Run the modularized workflow to verify everything still works.

nextflow run genomics-3.nf -resume
Output
 N E X T F L O W   ~  version 25.10.2

Launching `genomics-3.nf` [astonishing_venter] DSL2 - revision: ca27264c13

[6f/83ee72] SAMTOOLS_INDEX (3)       | 3 of 3, cached: 3 ✔
[53/b9d342] GATK_HAPLOTYPECALLER (3) | 3 of 3, cached: 3 ✔
[0c/fa6d15] GATK_JOINTGENOTYPING     | 1 of 1, cached: 1 ✔

Everything still works, including the resumability of the pipeline. The results continue to be published to the results_genomics directory.

Directory contents
results_genomics/
├── family_trio.joint.vcf
├── family_trio.joint.vcf.idx
├── gvcf
│   ├── reads_father.bam.g.vcf
│   ├── reads_father.bam.g.vcf.idx
│   ├── reads_mother.bam.g.vcf
│   ├── reads_mother.bam.g.vcf.idx
│   ├── reads_son.bam.g.vcf
│   └── reads_son.bam.g.vcf.idx
└── indexed_bam
    ├── reads_father.bam
    ├── reads_father.bam.bai
    ├── reads_mother.bam
    ├── reads_mother.bam.bai
    ├── reads_son.bam
    └── reads_son.bam.bai

Takeaway

You've modularized a workflow and verified it still works the same way as before.

What's next?

Review what you've learned and look ahead to testing.


3. Summary

You've modularized the workflow, and nothing has changed to how the pipeline works. This is intentional: you've restructured the code without impacting its function.
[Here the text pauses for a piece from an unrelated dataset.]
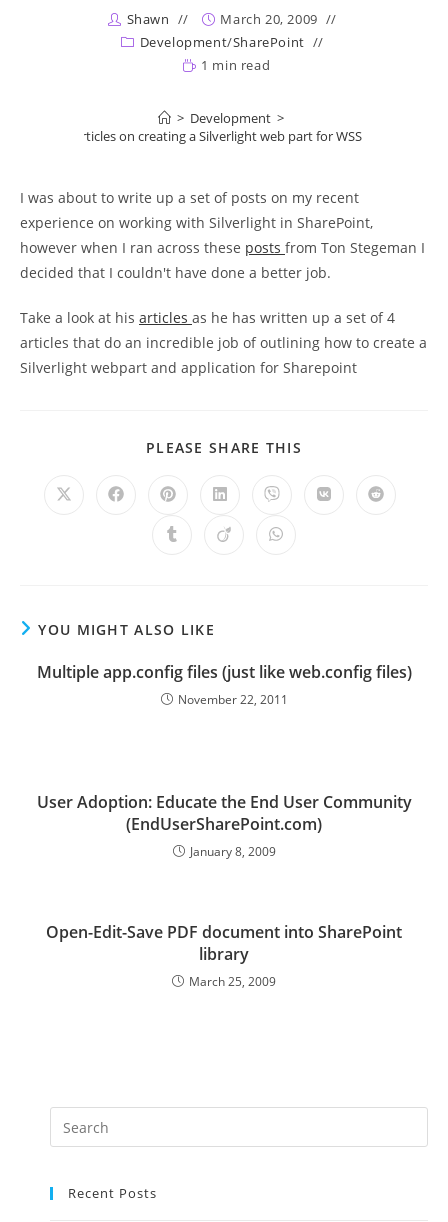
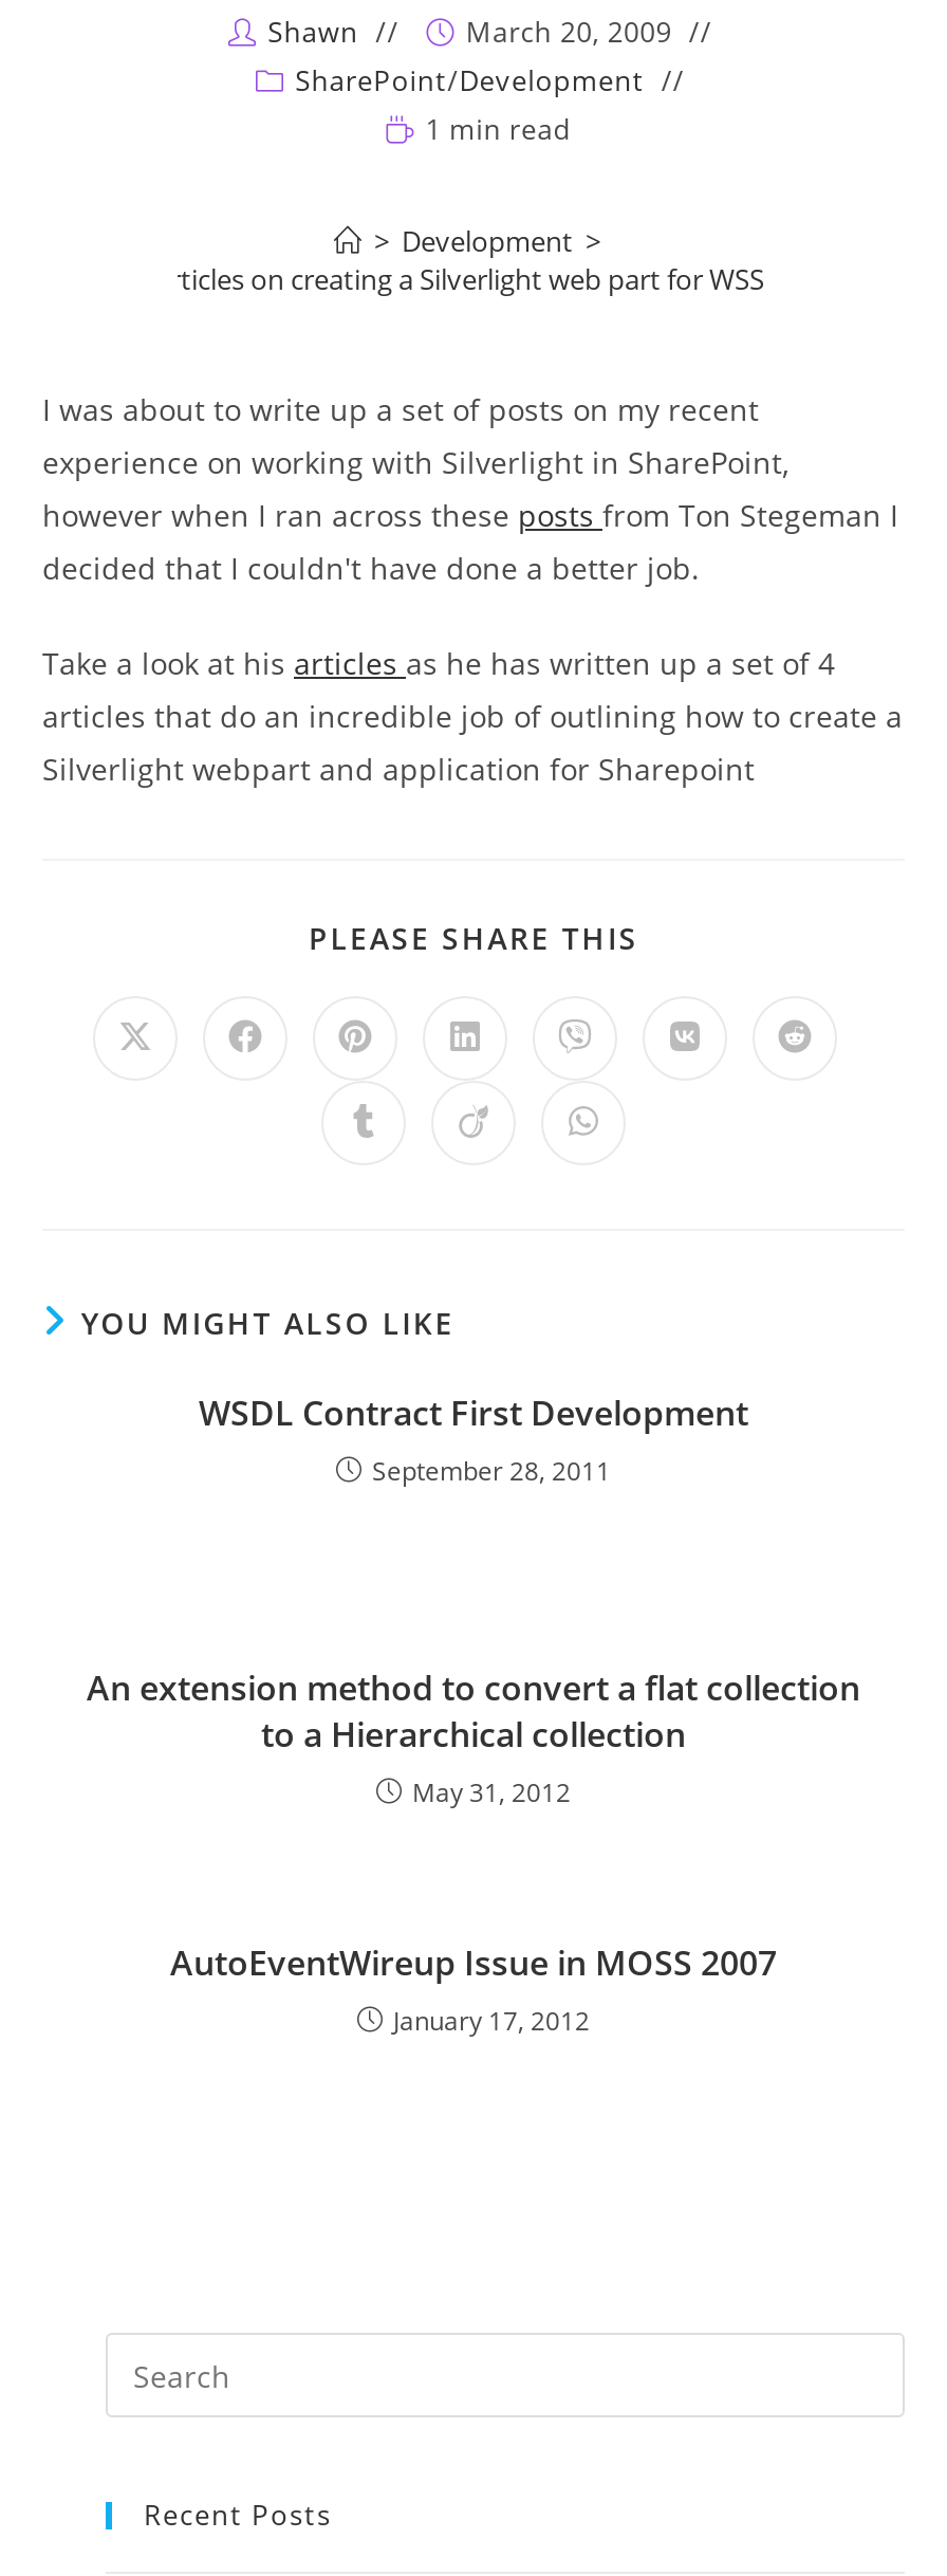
[140,33,305,51] Development/SharePoint -> [295,61,644,99] SharePoint/Development
[36,661,412,708] Multiple app.config files (just like web.config files) | November 22, 2011 -> [199,1390,748,1489] WSDL Contract First Development | September 28, 2011
[36,791,412,860] User Adoption: Educate the End User Community | (EndUserSharePoint.com) | January 8, 2009 -> [87,1664,860,1810] An extension method to convert a flat collection | to a Hierarchical collection | May 31, 2012
[46,921,402,990] Open-Edit-Save PDF document into SharePoint | library | March 25, 2009 -> [170,1939,777,2039] AutoEventWireup Issue in MOSS 2007 | January 17, 2012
The modules contain only the process logic, making them clean and reusable. The main script controls what gets published and where, while modules remain focused on their computational task.

You've laid a foundation for things that will make your code easier to maintain. For example, you can now add tests to your pipeline using the nf-test framework. This is what we'll look at in the next part of this course.